GREG JENNETT, HOST: Can we step it out then Emma McBride to a discussion about the more general Australian population? I think it's fair to say there's been a little bit of criticism maybe at the margins about mental health funding contained in the Budget. Certainly on this program we had spoken to psychologists beforehand that wanted more. Have they expressed that directly to you and what's been your response?
EMMA McBRIDE, ASSISTANT MINISTER: So there's been an investment in his budget of half a billion dollars directly into mental health, and particularly to pick up your points about psychologists, we know that one of the biggest challenges has been workforce, and in the Budget, we've invested $93.1 million in that pipeline of psychologists to have 500 more a psychologist in that postgraduate training, 500 more in their internship, and also invested in supervisors – 2,000 supervisors will be able to be supported through the Budget. This has been welcomed by the Australian Psychological Society and other key stakeholders who are very keen for the government to invest in that pipeline of workforce to make sure that we address those acute workforce shortages and have a stronger pipeline of mental health workers, especially from their perspective, psychologists, across all of Australia.

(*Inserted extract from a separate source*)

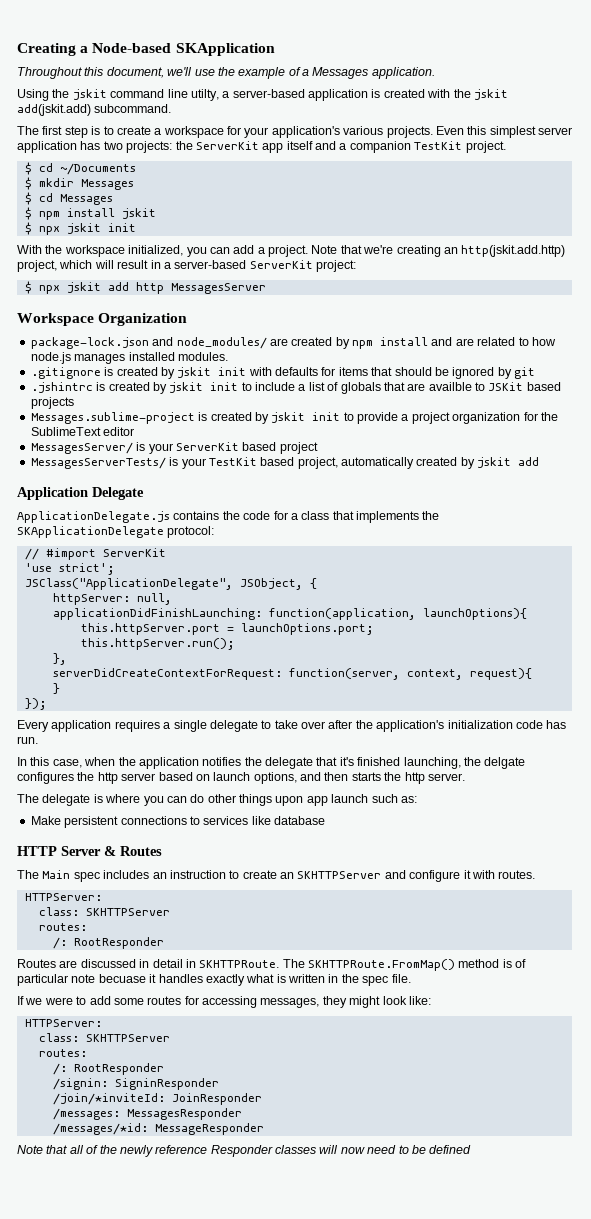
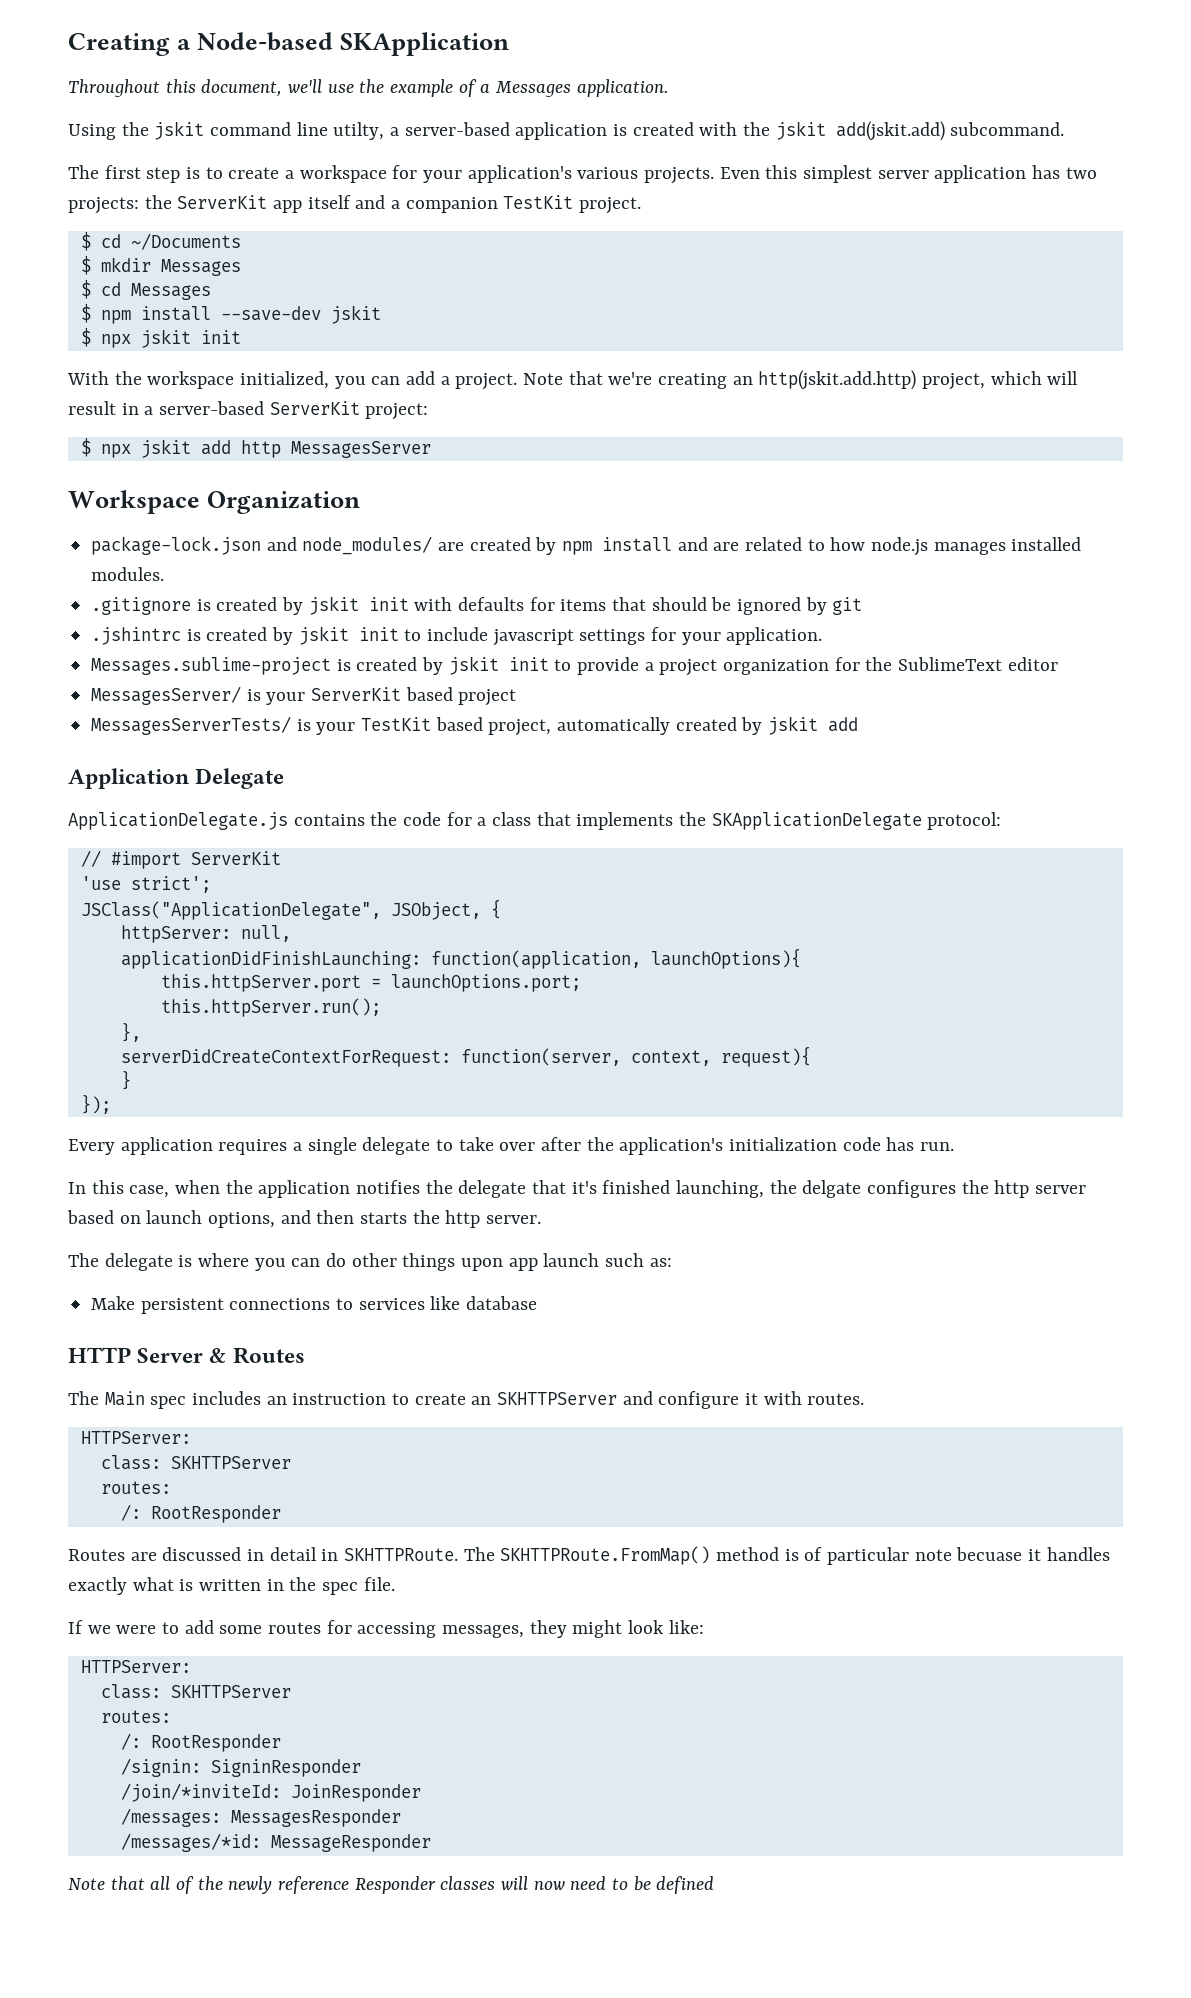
- $ npm install jskit
+ $ npm install --save-dev jskit
- .jshintrc is created by jskit init to include a list of globals that are availble to JSKit based projects
+ .jshintrc is created by jskit init to include javascript settings for your application.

GREG JENNETT, HOST: Well, I'm sure that it's valued but they had also spoken beforehand, Emma, about distortions in demand caused by the reduction from 20 Medicare-funded consultations down to 10. How do you think, that is that most had filled their card already and we're now having to ration their mental health care because of it, how do you think that's going to resolve itself or stabilise in the system?
EMMA McBRIDE, ASSISTANT MINISTER: We're working very closely with the sector and in January, Minister Butler and myself held a forum that included people with lived experience, clinicians, researchers and service providers to really look at improving equity and access, because the report that the former government commissioned the evaluation of the Better Access Initiative showed that while people who could get into Better Access had good support and care, fewer people were able to enter the system, and especially those most vulnerable Australians, whether it was people from culturally and linguistically diverse backgrounds, people living in more remote parts of Australia, First Nations people, older Australians. So, we're continuing that work with the sector because we want to make sure that wherever you live, you can get that support and care that you need, and a big part of that in the Budget was in a new consult for general practitioners, a level E consult, which will mean that a general practitioner doing that first mental health treatment plan, will be able to have an hour to spend with that individual so that they can...
GREG JENNETT, HOST: Sorry Emma, just on that, is that typically bulk build?
EMMA McBRIDE, ASSISTANT MINISTER: So what we have also done the same time, it's tripled the bulk billing incentive, and when I visited the most regional and remote parts of Australia since the Budget, what we've heard from general practitioners is that now they believe that they can continue bulk billing, or they'll be able to resume bulk billing if they were forced to stop because they didn't have the right financial scaffolding in order to do it. So that big investment in primary care in general practice is very welcomed for mental health and suicide prevention.
GREG JENNETT, HOST: Interesting early feedback, Emma McBride. Thanks for the update, and we'll talk again soon I'm sure.